TASK PROMPT: Transcribe, word for word and without additions, each line below from the one containing "(887, 586) none" through the one containing "[437,112,496,126] WebRTC) ->", both ends included.

Before-and-after change records
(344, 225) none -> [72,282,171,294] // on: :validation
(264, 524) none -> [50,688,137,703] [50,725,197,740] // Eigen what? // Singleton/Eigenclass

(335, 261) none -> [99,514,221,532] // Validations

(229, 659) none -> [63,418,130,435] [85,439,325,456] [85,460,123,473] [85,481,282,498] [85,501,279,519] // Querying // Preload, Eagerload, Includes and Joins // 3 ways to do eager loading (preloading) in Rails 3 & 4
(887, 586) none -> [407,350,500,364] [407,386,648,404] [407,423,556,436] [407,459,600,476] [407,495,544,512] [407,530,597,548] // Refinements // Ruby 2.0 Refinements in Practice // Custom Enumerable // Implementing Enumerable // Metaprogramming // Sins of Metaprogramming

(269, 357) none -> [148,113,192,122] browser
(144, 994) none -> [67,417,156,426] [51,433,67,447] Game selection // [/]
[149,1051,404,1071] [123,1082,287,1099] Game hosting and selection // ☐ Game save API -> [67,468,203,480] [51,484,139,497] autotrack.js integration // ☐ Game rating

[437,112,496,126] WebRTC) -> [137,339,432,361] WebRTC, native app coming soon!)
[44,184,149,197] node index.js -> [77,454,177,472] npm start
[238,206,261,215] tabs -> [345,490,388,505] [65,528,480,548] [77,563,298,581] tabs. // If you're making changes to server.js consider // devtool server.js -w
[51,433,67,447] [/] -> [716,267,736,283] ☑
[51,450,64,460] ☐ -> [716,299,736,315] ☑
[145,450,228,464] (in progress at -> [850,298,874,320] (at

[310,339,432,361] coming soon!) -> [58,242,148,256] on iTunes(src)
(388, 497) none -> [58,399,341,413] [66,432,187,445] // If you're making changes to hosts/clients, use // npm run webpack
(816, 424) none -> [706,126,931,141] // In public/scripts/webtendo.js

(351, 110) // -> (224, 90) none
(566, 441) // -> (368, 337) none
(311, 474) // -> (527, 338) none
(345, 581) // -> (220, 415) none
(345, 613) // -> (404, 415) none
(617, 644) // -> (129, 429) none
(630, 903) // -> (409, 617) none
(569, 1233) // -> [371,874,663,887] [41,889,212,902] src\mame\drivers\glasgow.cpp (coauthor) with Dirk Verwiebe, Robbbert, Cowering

YOUR SOLUTION:
(887, 586) none -> [407,350,500,364] [407,386,648,404] [407,423,556,436] [407,459,600,476] [407,495,544,512] [407,530,597,548] // Refinements // Ruby 2.0 Refinements in Practice // Custom Enumerable // Implementing Enumerable // Metaprogramming // Sins of Metaprogramming

(269, 357) none -> [148,113,192,122] browser
(144, 994) none -> [67,417,156,426] [51,433,67,447] Game selection // [/]
[149,1051,404,1071] [123,1082,287,1099] Game hosting and selection // ☐ Game save API -> [67,468,203,480] [51,484,139,497] autotrack.js integration // ☐ Game rating

[437,112,496,126] WebRTC) -> [137,339,432,361] WebRTC, native app coming soon!)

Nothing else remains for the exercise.